Local businesses are being urged to act now to deter gulls from nesting on or near their premises.
Worcestershire Regulatory Services' new gull officer, Dan Walker, has extensive experience in controlling gull populations and has visited over 25 local businesses this year to help curb the problem.
One of them is Humberstones, a business transfer agency based on the modern K2 office complex on The Tything in Worcester.
Humberstones director Konrad Szymanski worked with K2 to remove old nests and debris from the building's roof top, put up spikes to stop birds perching and is also considering putting up netting.
"Not only do we have offices here on the top floor with a beautiful atrium roof, but I am also lucky enough to live in the residential complex behind. However, that meant we were exposed to the noise and mess 24/7 and decided to take some action," explains Konrad.
"Following meetings with Joy last year, the Worcester Gull Forum was set up. This allows business owners and residents to work with the Council and feel they have a voice. The Council recently replaced all the open bins in the Tything which means that gulls cannot access waste food and packaging placed in them. This has been a great step forward."
Eliminating food sources for gulls is critical and to this end, Worcester City Council is working with local takeaways to ensure that food is properly disposed of and that lids on trade waste bins are fully closed.
"Businesses, the Council, residents and visitors need to work together to reduce Worcester's gull population," says Cllr Joy Squires, Chair of the City Council's Environment Committee.
"We all enjoy eating outdoors in the summer, but it is really essential that any leftovers are wrapped up and disposed of immediately in a gull-proof bin.
"There are several steps which businesses can take to stop gulls nesting on their roofs – so please do contact our new gull officer if you need advice or assistance."
The City Council will be installing 22 new gull-proof litter bins and six recycling bins in the city centre over the next few months. Many of the open topped small bins have also been replaced with larger, covered bins in the city centre. Gull-proof waste sacks are available for businesses and city centre residents who wish to try them.
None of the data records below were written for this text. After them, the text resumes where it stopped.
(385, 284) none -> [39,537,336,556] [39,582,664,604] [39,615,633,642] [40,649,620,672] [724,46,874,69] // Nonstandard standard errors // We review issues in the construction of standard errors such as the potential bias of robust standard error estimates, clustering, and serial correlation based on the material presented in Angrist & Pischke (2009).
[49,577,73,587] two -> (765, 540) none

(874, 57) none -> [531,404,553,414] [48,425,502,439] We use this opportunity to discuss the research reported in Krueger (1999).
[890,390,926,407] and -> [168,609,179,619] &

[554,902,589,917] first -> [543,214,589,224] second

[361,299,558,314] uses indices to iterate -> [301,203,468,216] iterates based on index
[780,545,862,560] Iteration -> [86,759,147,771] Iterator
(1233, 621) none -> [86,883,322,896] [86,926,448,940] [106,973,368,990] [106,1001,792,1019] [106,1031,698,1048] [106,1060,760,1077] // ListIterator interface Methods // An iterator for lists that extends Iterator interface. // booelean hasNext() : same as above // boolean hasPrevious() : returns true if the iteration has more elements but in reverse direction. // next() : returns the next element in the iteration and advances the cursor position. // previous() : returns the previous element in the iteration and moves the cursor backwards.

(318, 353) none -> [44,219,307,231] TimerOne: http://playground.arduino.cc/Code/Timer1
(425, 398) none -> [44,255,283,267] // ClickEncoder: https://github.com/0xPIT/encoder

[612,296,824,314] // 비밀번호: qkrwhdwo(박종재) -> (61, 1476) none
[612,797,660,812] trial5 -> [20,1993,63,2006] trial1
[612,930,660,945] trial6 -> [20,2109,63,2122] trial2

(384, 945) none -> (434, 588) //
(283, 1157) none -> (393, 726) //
In May the Council's contractor obtained a licence from Natural England which allows for the removal of eggs from gulls' nests in the city, which are then replaced by dummy eggs.
Worcester BID is also working alongside Worcester City Council, launching a 'Please Don't Be Gull-ible' marketing campaign as part of its Attractive City initiative. Posters have been placed around the city centre and Worcester BID is offering posters and window stickers to its member businesses to help the message reach as many people as possible.
Worcester BID will also be adopting a cutting-edge digital approach by launching a geofencing initiative in the run up to the Worcester Food Festival on 27 and 28 July, helping to prevent visitors' food from being snatched while they enjoy the festival.